The kick_scripts are a simple set of ksh scripts that make up a Workflow Layer with one critical limitation: each batch job is submitted by the batch job that is its dependent.  That makes it impossible to have a job with multiple dependencies, and it also makes more complex dependencies, such as time-based or file-based, impossible.  This is not a problem for the other automation systems described here.  That did not cause problems in the 2013 HWRF last year as it had no such dependencies.  It can cause problems when used for the 2014 HWRF unless one is very careful about how the kick_scripts are written, since the system does have multiple dependencies for some jobs.  Generally, this requires wait loops added within the scripts and carefully chosen wallclock limits.  It is for that reason that the Environmental Modeling Center plans to move to Rocoto, as explained in the next section.  However, the kick_scripts are being used in the present development of the pyHWRF.

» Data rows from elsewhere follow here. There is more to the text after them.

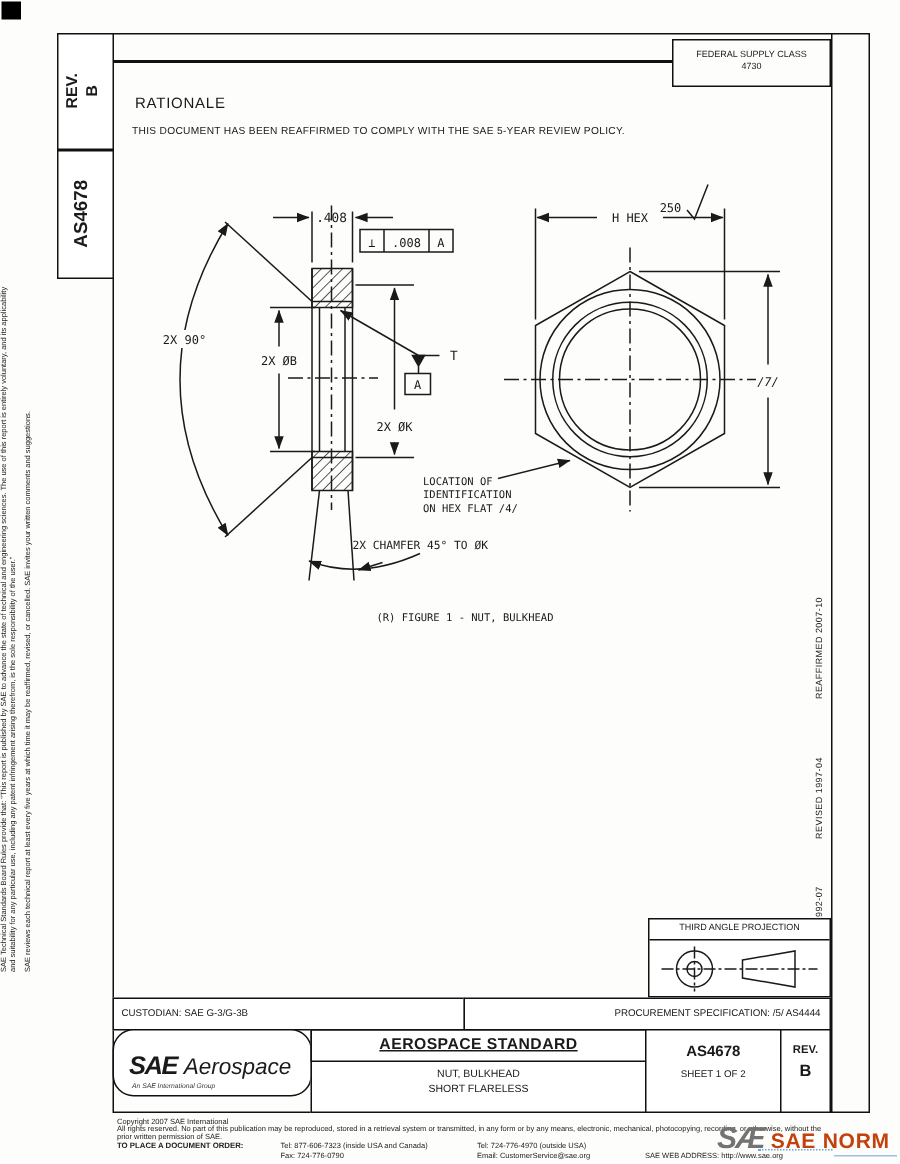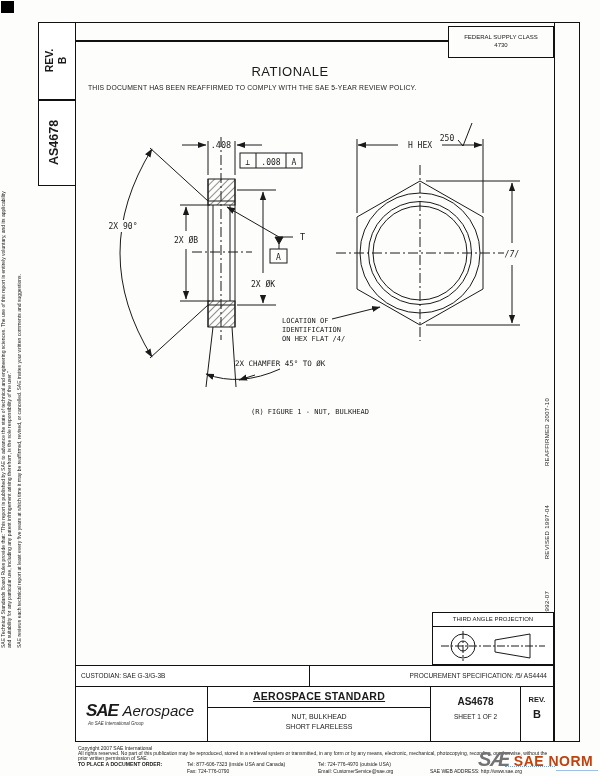--- a/index.html
+++ b/index.html
@@ -22,7 +22,7 @@
   .fsc{left:448px;top:26px;width:106px;height:32px;border:1.2px solid #111;box-sizing:border-box;
        text-align:center;font-size:6px;line-height:8px;padding-top:6px;}
   
-  .rationale-title{left:90px;top:64px;width:400px;text-align:center;font-size:13px;letter-spacing:.5px;}
+  .rationale-title{left:90px;top:64px;width:400px;font-size:10px;letter-spacing:.5px;}
   .rationale-text{left:88px;top:84px;width:460px;font-size:6.8px;letter-spacing:.2px;}
   
   .fig{left:80px;top:115px;width:480px;height:300px;}

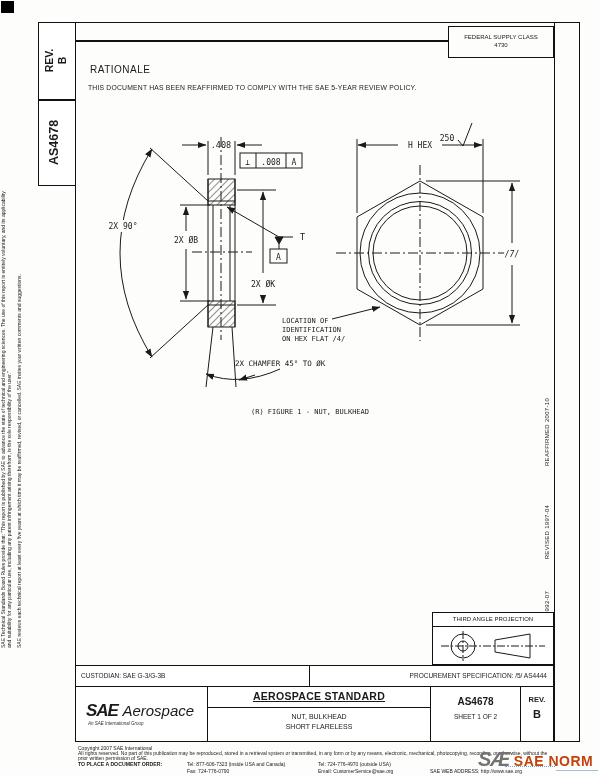--- a/index.html
+++ b/index.html
@@ -44,7 +44,7 @@
   .tb{position:absolute;border:1.2px solid #111;box-sizing:border-box;background:#fff;font-family:"Liberation Sans",sans-serif;}
   .tb-cust{left:75px;top:665px;width:235px;height:22px;font-size:6.5px;line-height:20px;padding-left:5px;}
   .tb-proc{left:309px;top:665px;width:245px;height:22px;font-size:6.5px;line-height:20px;text-align:right;padding-right:6px;box-sizing:border-box;}
-  .tb-logo{left:75px;top:686px;width:133px;height:56px;}
+  .tb-logo{left:75px;top:686px;width:133px;height:45px;border-radius:14px;}
   .tb-center{left:207px;top:686px;width:224px;height:56px;}
   .tb-num{left:430px;top:686px;width:91px;height:56px;text-align:center;}
   .tb-rev{left:520px;top:686px;width:34px;height:56px;text-align:center;}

Sitting on top of the kick_scripts level is an Intercycle Layer known as the HHS.  It is designed to have no knowledge of what lies within the Workflow Layer or below it, apart from some minimal knowledge of how to start a cycle, how to clean it up, and how to check certain aspects of the output and log files for correct execution.  It is independent of the version of HWRF used: the present HHS should run anything from the 2008 HWRF to some of the 2014 experimental configurations, and will soon be updated for the pyHWRF.  It has successfully been used to run tens of thousands of HWRF simulations over the past six years.  However, EMC plans on retiring it in favor of Rocoto, described in the next section.

Rocoto-Driven HWRF

Rocoto, formerly known as the NOAA Workflow Manager, was originally developed by Chris Harrop at NOAA ESRL, and is now a public open source project.  The Developmental Testbed Center (DTC) has used it for years to run their HWRF scripts.  One of its advantages is an ability to automatically resubmit jobs, and it also can track complex dependencies.  There are ways of generating vast numbers of jobs automatically from templates, such as to support ensemble forecasts.  Unfortunately, the ksh-based 2013 NCEP EMC/NCO scripts cannot be run using this system due to flaws in the design of those scripts.  However, the Python rewrite will fix this problem, and EMC hopes to move their parallels to Rocoto in 2014.  The NCO parallels will continue using ecFlow, however.